One such program, the Victorian Doctors Health Program (VDHP) was established by the previous Medical Practitioners Board of Victoria (MPBV) and the Australian Medical Association Victoria in 2001. The VDHP is a confidential service for doctors and medical students who have health concerns such as stress, mental health or substance use problems, or any other health issues. The VDHP does not provide direct medical care to participants but it does provide ongoing monitoring in particular circumstances.
The VDHP was funded by the MPBV from the registration fees of all registered medical practitioners and it continues to be funded from money that was committed by the previous Victorian Minister for Health from reserves of the Victorian Board, before the transition to the National Scheme. Funding had been committed until 30 June 2013.
Feedback from the consultation on external health programs found general support for the idea of external health programs, to complement the Board’s core focus on managing the health of impaired practitioners who may pose a serious risk to public safety. However, there was no consensus on the funding for such external health programs and very limited support for an increase in practitioners’ registration fees to enable them.

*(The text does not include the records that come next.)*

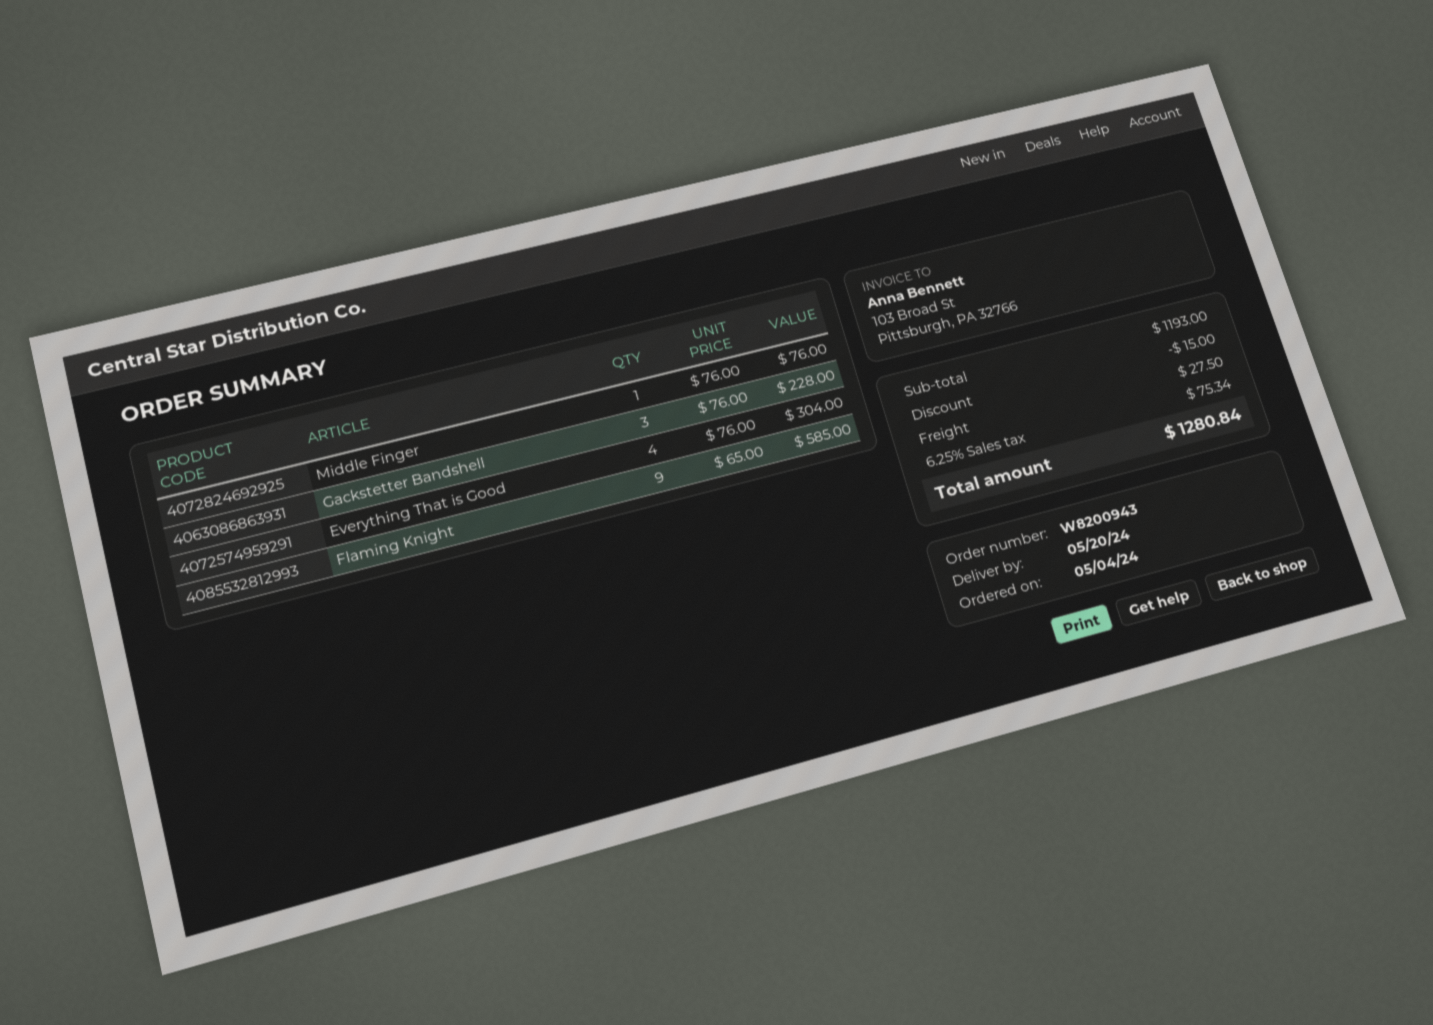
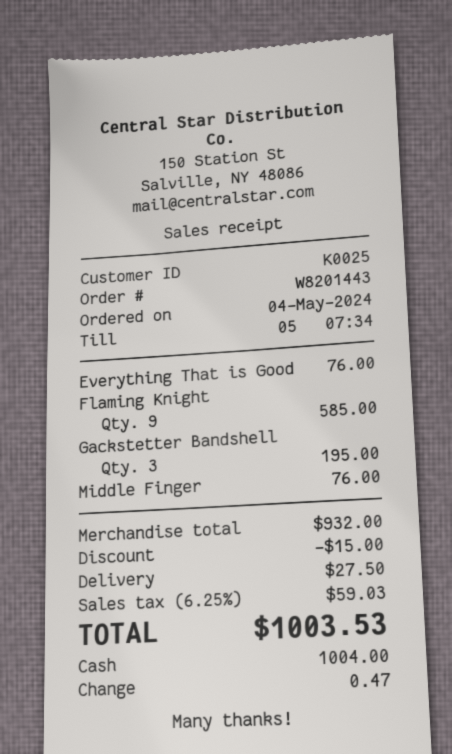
order number: W8200943 -> W8201443
Gackstetter Bandshell: 3 for 228.00 -> 3 for 195.00
Everything That is Good: 4 for 304.00 -> 1 for 76.00
subtotal: 1193.00 -> 932.00
tax: 6.25% = 75.34 -> 6.25% = 59.03
total: 1280.84 -> 1003.53

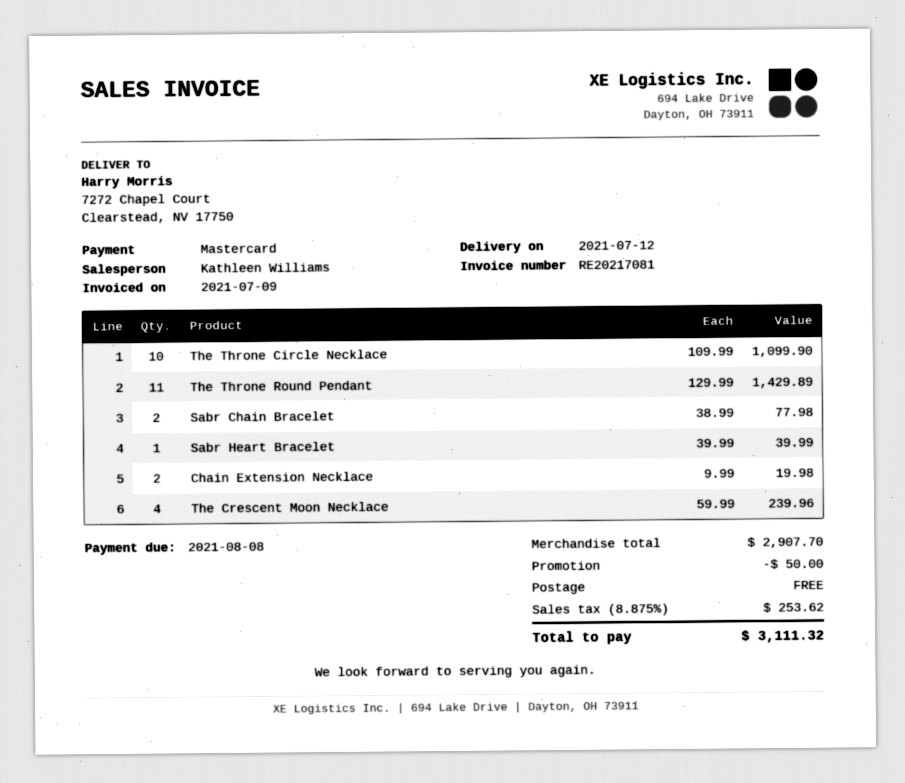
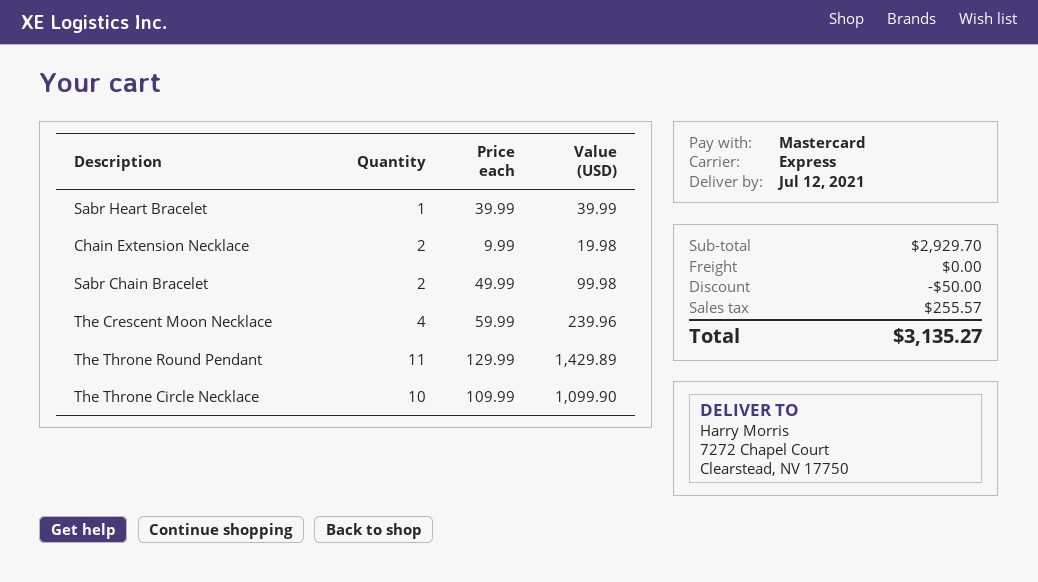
Sabr Chain Bracelet: 2 x 38.99 = 77.98 -> 2 x 49.99 = 99.98
subtotal: 2907.70 -> 2929.70
tax: 253.62 -> 255.57
total: 3111.32 -> 3135.27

The Board continues to develop its position on, and explore options for, future funding for external health programs for doctors, while remaining focused on its role in managing impaired practitioners to protect public safety. As an interim measure, the Board has agreed to extend short-term funding of $350,000 to the VDHP for the 2013/14 financial year, while the Board determines a policy position.
The Board has not decided on the amount of funds, nor the range of services that it would fund into the future in establishing an equitable approach to external health services nationally. The Board is examining funding models for external health programs in the context of 2013 budget planning.
Medical registration expired on 30 September 2012 for medical practitioners holding general and/or specialist registration or non-practising registration.
In a successful renewal campaign, a total of 98% of practitioners renewed their registration, 1% opted out and the registration of 1% of practitioners lapsed.
Under the National Law, practitioners who do not renew their registration within one month of their registration expiry date must be removed from the Register of Medical Practitioners. Renewals received within one month of their registration expiry date incur an additional late fee, which reflects the cost of managing late renewals. More than 90% of registrants who were eligible to do so renewed online.
Medical practitioners who did not renew within one month of the expiry of their registration must apply for registration if they wish to continue to practise. They are not able to practise until the application for registration has been approved.
AHPRA is asking all interns who are approaching the end of their internship to apply for their general registration early. Interns who hold provisional registration are encouraged to apply for general registration online.
Online renewals have been streamlined and have been made easier to complete. Applicants who have provided certain information under the National Scheme do not need to provide duplicate information.
We are also working with hospitals that train interns, encouraging them to provide certificates of satisfactory completion of the intern year directly to AHPRA and reduce the administrative burden for applicants.